Pattern matches always begin with an underscore. This is how Asterisk recognizes that the extension is a pattern and not just an extension with a funny name. Within the pattern, we use various letters and characters to represent sets or ranges of numbers. Here are the most common letters:

X

The letter X or x represents a single digit from 0 to 9.

Z

The letter Z or z represents any digit from 1 to 9.

N

The letter N or n represents a single digit from 2 to 9.

Now let's look at a sample pattern. If you wanted to match all four-digit numbers that had the first two digits as six and four, you would create an extension that looks like:

exten => _64XX,1,SayDigits(${EXTEN})

In this example, each X represents a single digit, with any value from zero to nine. We're essentially saying "The first digit must be a six, the second digit must be a four, the third digit can be anything from zero to nine, and the fourth digit can be anything from zero to nine".

Character Sets

If we want to be more specific about a range of numbers, we can put those numbers or number ranges in square brackets to define a character set. For example, what if we wanted the second digit to be either a three or a four? One way would be to create two patterns (_64XX and _63XX), but a more compact method would be to do _6[34]XX. This specifies that the first digit must be a six, the second digit can be either a three or a four, and that the last two digits can be anything from zero to nine.

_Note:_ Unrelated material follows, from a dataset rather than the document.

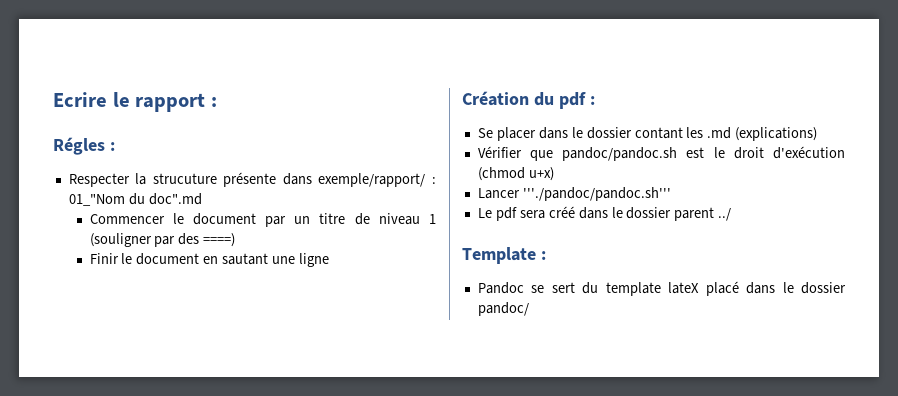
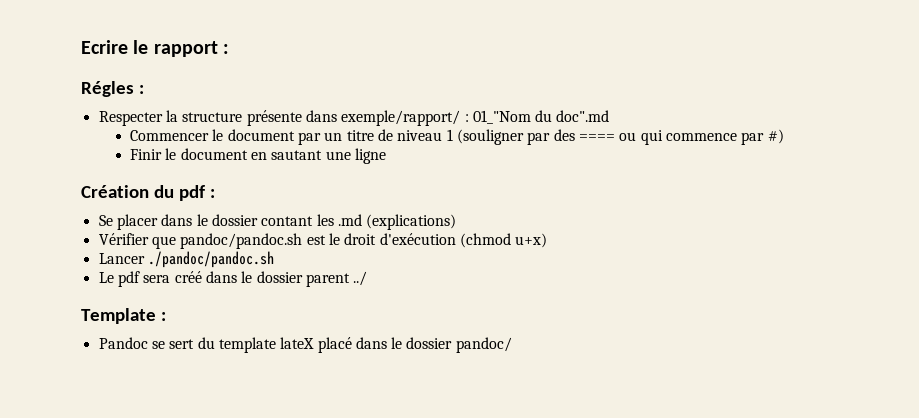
[152,173,217,184] strucuture -> [182,112,243,122] structure
[203,233,236,247] ====) -> [578,129,784,145] ==== ou qui commence par #)
[522,187,671,201] '''./pandoc/pandoc.sh''' -> [147,251,274,268] ./pandoc/pandoc.sh

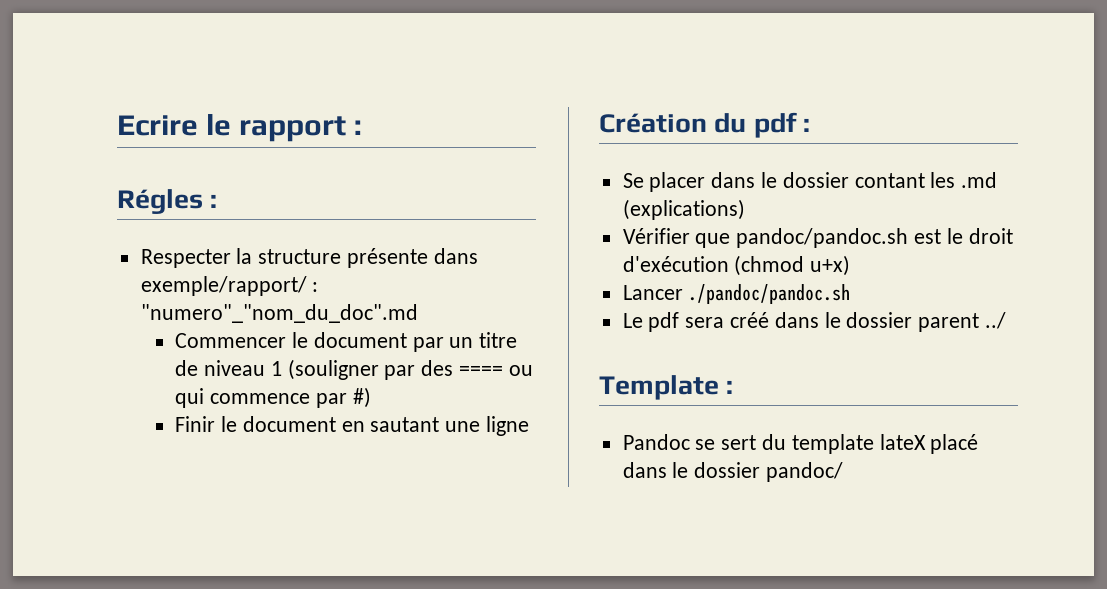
[472,110,610,124] 01_"Nom du doc".md -> [140,304,418,323] "numero"_"nom_du_doc".md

You can also use ranges within square brackets. For example, [1-468] would match a single digit from one through four or six or eight. It does not match any number from one to four hundred sixty-eight!

Icon

The X, N, and Z convenience notations mentioned earlier have no special meaning within a set.

The only characters with special meaning within a set are the '-' character, to define a range between two characters, the  '\' character to escape a special character available within a set, and
the ']' character which closes the set. The treatment of the '\' character in pattern matching is somewhat haphazard and may not escape any special character meaning correctly. 

Other Special Characters

Within Asterisk patterns, we can also use a couple of other characters to represent ranges of numbers. The period character (.) at the end of a pattern matches one or more remaining characters. You put it at the end of a pattern when you want to match extensions of an indeterminate length. As an example, the pattern _9876. would match any number that began with 9876 and had at least one more character or digit.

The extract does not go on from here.